Ataque al jefe policial: imágenes del momento posterior y pericias que contradicen el relato

Mientras hoy se difundían las imágenes del jefe de la delegación Santa Fe de la Policía Federal que fue baleado la semana pasada en la autopista en el momento en que llegaba a una estación de servicio a pedir ayuda, las pericias médicas mostraron contradicciones con sus declaraciones. El jefe policial aseguró en tres ocasiones que fue baleado por desconocidos desde afuera del auto, pero el informe asegura que uno de los disparos dejó una marca en particular en el cuerpo del policía porque fue efectuado desde muy corta distancia.

La filmación de las cámaras de la estación de servicio YPF «Las Mellizas» muestra al jefe policial Mariano Valdes el pasado 9 de septiembre, a las 20.51, después de recibir los disparos en su cuerpo. Valdes estaciona el vehículo y se baja, al mismo tiempo en que se abre la puerta del acompañante y desciende la suboficial Roxana González (ambos de civil). Ella se apura en ir a buscar ayuda, él regresa como si fuese a volver al auto, cierra la puerta y se va detrás de su compañera. En su entrepierna se ve una gran mancha de sangre.
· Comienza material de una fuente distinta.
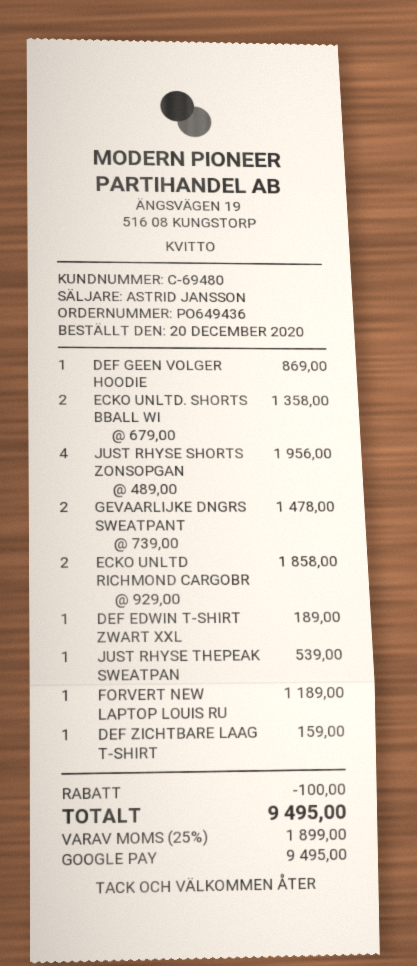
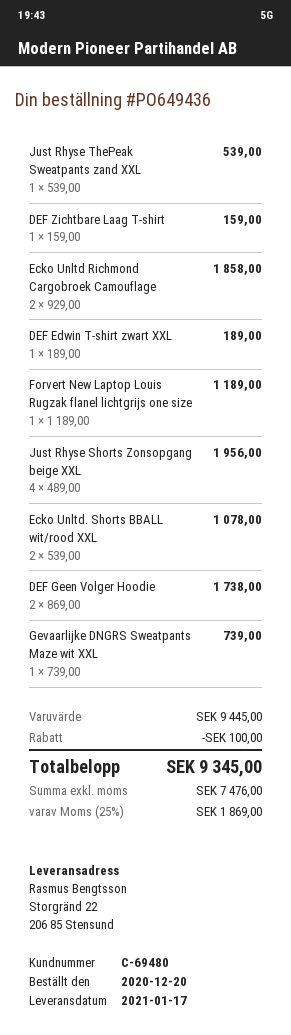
DEF GEEN VOLGER HOODIE: 1 x 869.00 = 869.00 -> 2 x 869.00 = 1738.00
ECKO UNLTD. SHORTS BBALL WI: 2 x 679.00 = 1358.00 -> 2 x 539.00 = 1078.00
GEVAARLIJKE DNGRS SWEATPANT: 2 x 739.00 = 1478.00 -> 1 x 739.00 = 739.00
tax: 25% = 1899.00 -> 25% = 1869.00
total: 9495.00 -> 9345.00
  • «Vivimos con la oficial ayudante González un momento de máxima tensión con peligro de muerte», dijo más tarde Valdes. Pero sus declaraciones ante la Justicia no terminan de encajar con las pericias.
  • La zona de la ingle donde recibió uno de los dos tiros tiene una aureola (llamado también ahumamiento) que solamente queda cuando el balazo se efectúa a mínima distancia del cuerpo.

Esta marca no sería entonces compatible con el relato de Valdes, quien en las tres oportunidades en que declaró insistió con el mismo escenario: el auto detenido en la banquina a la altura de Villa Constitución, hombres armados que se acercan, se produce la balacera, el jefe policial resulta herido y rápidamente conduce el auto para ir en busca de ayuda. Según sus propias palabras, en ningún momento del ataque descendió del auto.